> **TASK TO COMPLETE**: Would you please copy the entries exactly, leaving every picture aside?

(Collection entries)

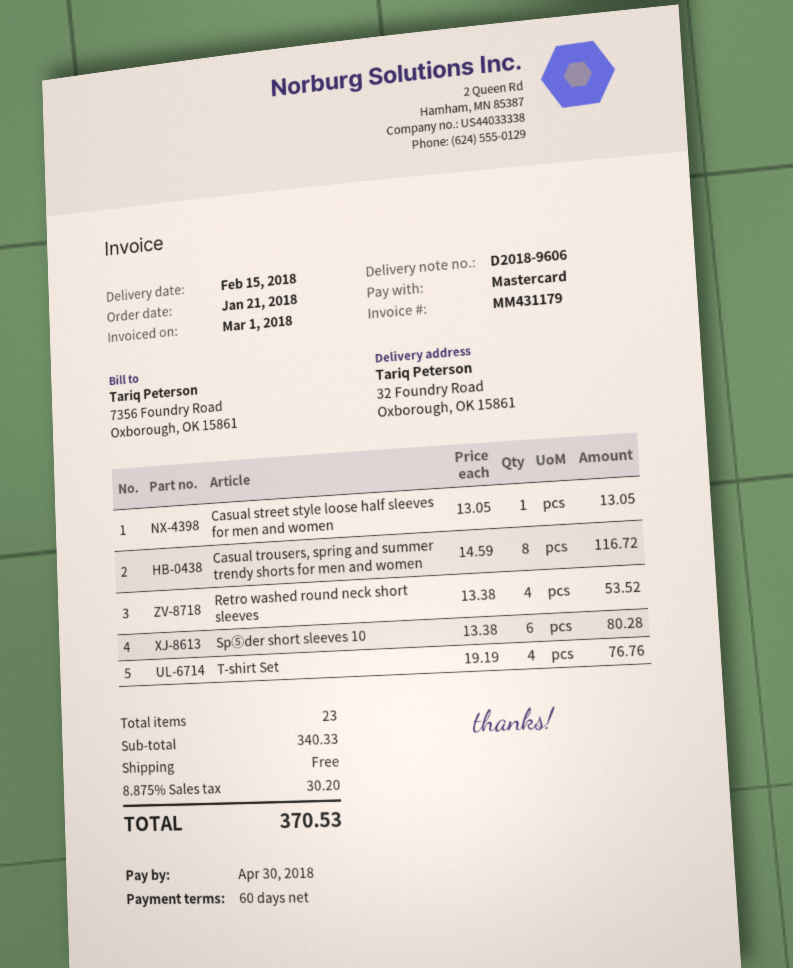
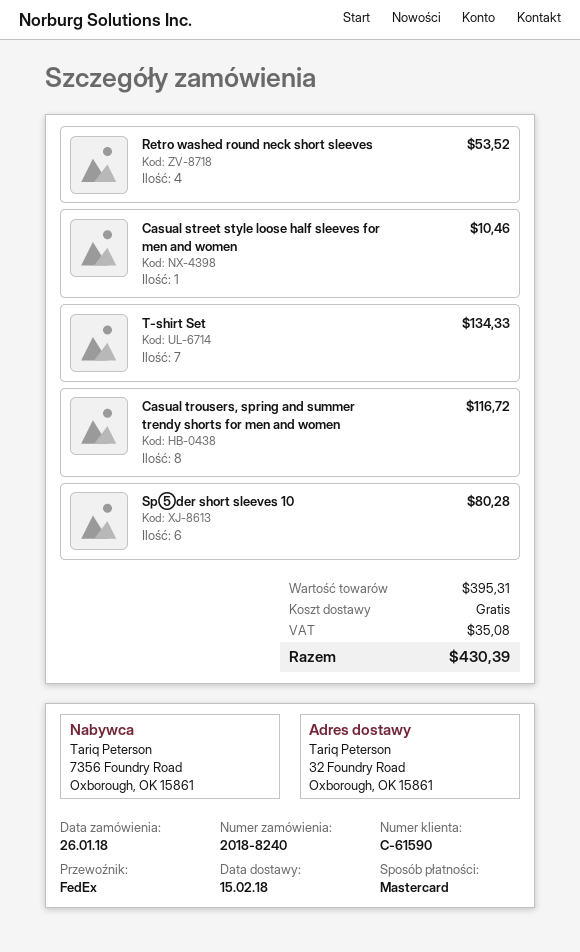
order date: 2018-01-21 -> 2018-01-26
Casual street style loose half sleeves for men and women: 1 for 13.05 -> 1 for 10.46
T-shirt Set: 4 for 76.76 -> 7 for 134.33
subtotal: 340.33 -> 395.31
tax: 30.20 -> 35.08
total: 370.53 -> 430.39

> **ANSWER TO THE PROBLEM**:
order date: 2018-01-21 -> 2018-01-26
Casual street style loose half sleeves for men and women: 1 for 13.05 -> 1 for 10.46
T-shirt Set: 4 for 76.76 -> 7 for 134.33
subtotal: 340.33 -> 395.31
tax: 30.20 -> 35.08
total: 370.53 -> 430.39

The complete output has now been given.